• _Task statement_: In the entries below, find the lines that contain the word "Abra" and copy them.

• _Supplied records_:
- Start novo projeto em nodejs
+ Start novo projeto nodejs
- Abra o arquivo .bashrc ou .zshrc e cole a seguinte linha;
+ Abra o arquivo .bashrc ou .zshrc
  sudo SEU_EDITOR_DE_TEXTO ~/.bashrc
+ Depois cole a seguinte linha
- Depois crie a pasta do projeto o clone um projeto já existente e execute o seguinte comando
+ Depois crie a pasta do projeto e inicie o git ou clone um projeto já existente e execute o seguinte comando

* * *

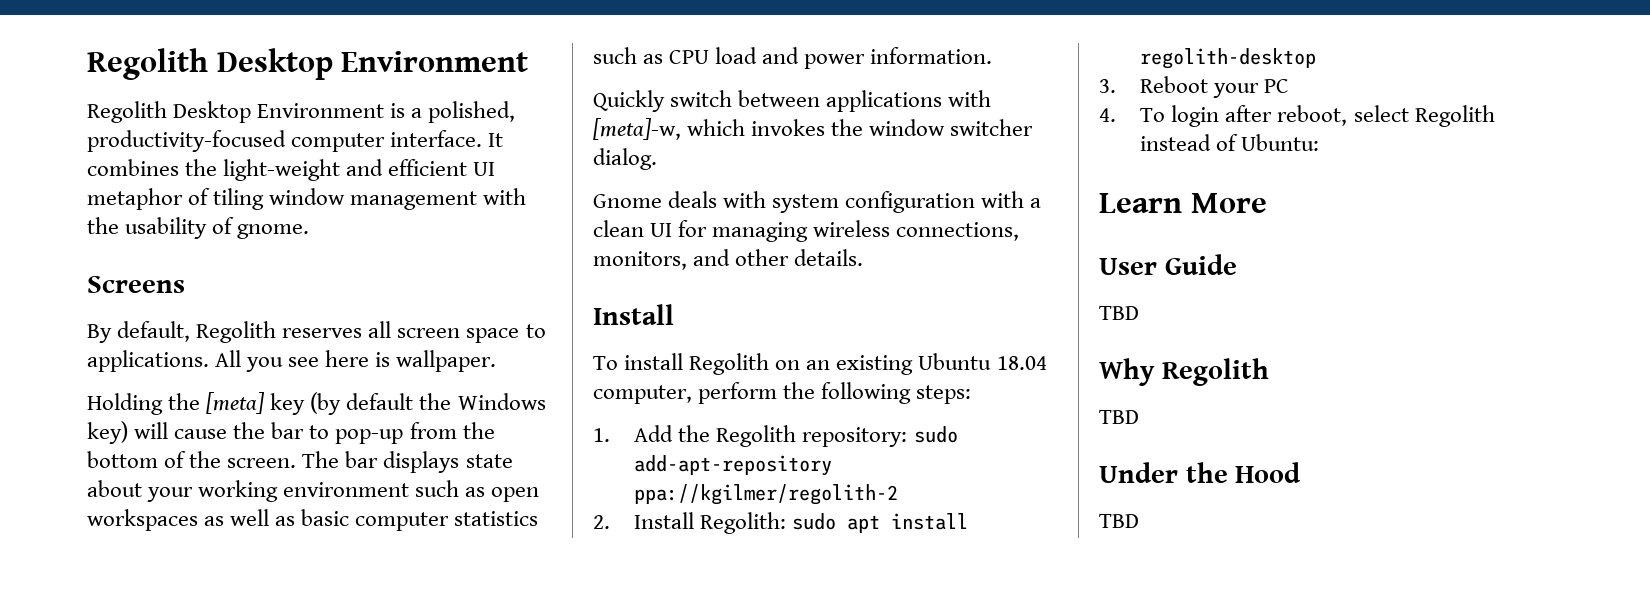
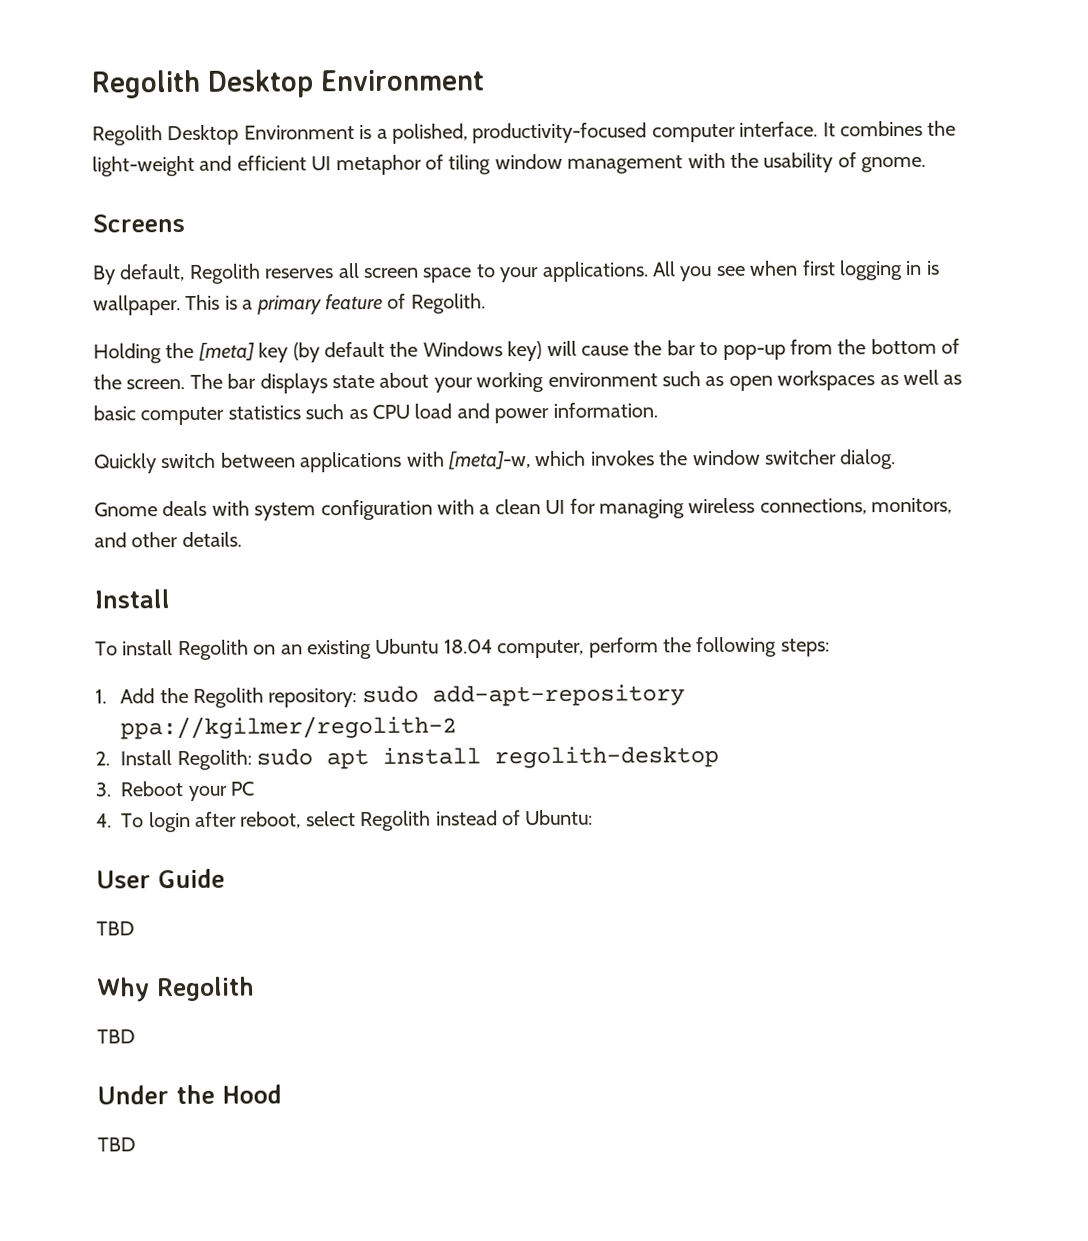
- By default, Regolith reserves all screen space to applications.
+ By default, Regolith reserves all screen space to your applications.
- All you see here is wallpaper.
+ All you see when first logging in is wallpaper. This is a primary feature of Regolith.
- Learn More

• _Output of the exercise_:
- Abra o arquivo .bashrc ou .zshrc e cole a seguinte linha;
+ Abra o arquivo .bashrc ou .zshrc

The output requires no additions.